Если современный атеизм был отвержением современного Бога, конец современности открывает новую возможность. Она состоит не столько в возрождении досовременного теизма, сколько в возможности найти нечто такое, что находится за пределами теизма и атеизма современности. [1041]

Захватывающая перспектива! Новое время (модерн) заканчивается: мы вступаем в новую, «постмодернистскую», фазу истории. Не следует ли ожидать, что вместе с Богом модерна уйдет в прошлое и атеизм (как продукт модерна)? Не приведет ли растущее понимание границ человеческого знания, которое столь же является частью нынешней интеллектуальной сцены, сколь и атеистическая уверенность, к новой апофатической теологии? И как нам лучше всего выйти за рамки старого теизма к такому образу «Бога», который наиболее актуален в сложных перипетиях нашего времени?

Эпилог

Мы привыкли думать, что религия дает информацию. Есть ли Бог? Как возник мир? Однако это искажение, возникшее в последние столетия. Религия никогда не задумывалась как собрание ответов на вопросы, лежащие в области человеческого разума. Это – роль логоса. Задача религии же была сродни задаче искусства: помочь нам жить творчески, мирно и даже радостно в условиях реальности, которая не поддается легким объяснениям, и в условиях проблем, которые мы не можем решить (смерть и страдание, горе и отчаяние, протест против несправедливости и жестокости жизни). На протяжении веков люди во всех культурах обнаруживали: доходя до границ познания и языка, живя предельно бескорыстно и самоотверженно, они ощущают трансцендентность, которая позволяет им встречать страдание мужественно и спокойно. Научная рациональность может объяснить, почему мы болеем раком, и даже излечить нас от него. Однако она не в силах унять страх, разочарование и скорбь, которые посещают нас при виде диагноза, и не помогает достойно умереть. Впрочем, религия не действует автоматически, но требует серьезных усилий. И она не принесет пользы, если является ложной, эгоистичной и идолопоклоннической.

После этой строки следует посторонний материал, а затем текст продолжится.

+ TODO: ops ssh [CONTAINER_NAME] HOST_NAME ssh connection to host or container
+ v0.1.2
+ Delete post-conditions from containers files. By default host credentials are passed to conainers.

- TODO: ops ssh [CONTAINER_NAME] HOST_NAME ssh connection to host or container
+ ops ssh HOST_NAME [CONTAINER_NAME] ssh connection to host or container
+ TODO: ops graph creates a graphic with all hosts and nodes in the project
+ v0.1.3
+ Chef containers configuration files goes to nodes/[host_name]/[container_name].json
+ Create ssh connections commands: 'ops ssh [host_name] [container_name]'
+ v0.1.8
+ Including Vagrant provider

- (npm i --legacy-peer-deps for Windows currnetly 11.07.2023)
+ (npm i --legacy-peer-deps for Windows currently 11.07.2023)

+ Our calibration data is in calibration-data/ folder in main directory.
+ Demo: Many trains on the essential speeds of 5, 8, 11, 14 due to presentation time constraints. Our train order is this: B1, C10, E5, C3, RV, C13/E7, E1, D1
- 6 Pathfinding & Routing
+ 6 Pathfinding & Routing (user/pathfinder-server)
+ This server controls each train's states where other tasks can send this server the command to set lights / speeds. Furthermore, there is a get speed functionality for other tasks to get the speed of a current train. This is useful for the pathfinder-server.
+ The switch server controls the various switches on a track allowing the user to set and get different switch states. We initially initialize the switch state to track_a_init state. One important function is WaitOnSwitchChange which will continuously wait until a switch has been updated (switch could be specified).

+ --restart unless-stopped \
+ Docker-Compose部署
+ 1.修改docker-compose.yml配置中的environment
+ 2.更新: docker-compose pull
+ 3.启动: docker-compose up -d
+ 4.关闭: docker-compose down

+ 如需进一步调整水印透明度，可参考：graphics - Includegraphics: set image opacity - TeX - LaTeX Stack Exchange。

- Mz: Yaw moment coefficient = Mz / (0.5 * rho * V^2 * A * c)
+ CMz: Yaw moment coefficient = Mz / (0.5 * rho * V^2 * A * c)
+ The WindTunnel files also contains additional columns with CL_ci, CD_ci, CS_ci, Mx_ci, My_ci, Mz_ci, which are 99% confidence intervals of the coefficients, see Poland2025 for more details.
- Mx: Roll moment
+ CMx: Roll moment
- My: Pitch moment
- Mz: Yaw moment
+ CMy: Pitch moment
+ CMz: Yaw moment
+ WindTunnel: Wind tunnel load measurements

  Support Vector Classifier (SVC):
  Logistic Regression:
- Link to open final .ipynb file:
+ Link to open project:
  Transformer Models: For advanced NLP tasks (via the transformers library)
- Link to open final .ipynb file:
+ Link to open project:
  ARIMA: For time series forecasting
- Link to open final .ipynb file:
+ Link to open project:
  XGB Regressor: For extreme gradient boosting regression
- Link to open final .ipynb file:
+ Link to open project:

Религия – вещь глубоко практическая. Ее прозрения основаны не на абстрактных умозаключениях, а на духовном опыте и духовной самодисциплине. В отрыве от практики они останутся лишь пустым звуком. Это можно сказать и о философском рационализме. К Сократу приходили не за информацией (он настаивал, что ничему не учит!), а за переменой ума. Участники сократического диалога обнаруживали, сколь мало они знают и сколь загадочными могут быть самые простые по виду вещи. Потрясение от собственного невежества и замешательства способствовало повороту к философской жизни, которая не может начаться, доколе ты не поймешь, что ничего не знаешь. Однако, хотя у людей в известном смысле выбивалась почва из-под ног, сократический диалог никогда не был агрессивен: он велся вежливо, внимательно и учтиво – ведь злоба и враждебность означали бы, что диалог не состоялся. Никто не пытался ничего навязать: каждый преподносил свое мнение в дар собеседникам и был открыт для изменений. Сократ, Платон и Аристотель, основоположники западного рационализма, не видели противоречия между разумом и трансцендентным. Они понимали: если мы, упражняя наш разум, сталкиваемся с его пределами, это не огорчительно, а наоборот, может стать источником благоговейного трепета, изумления и удовлетворенности.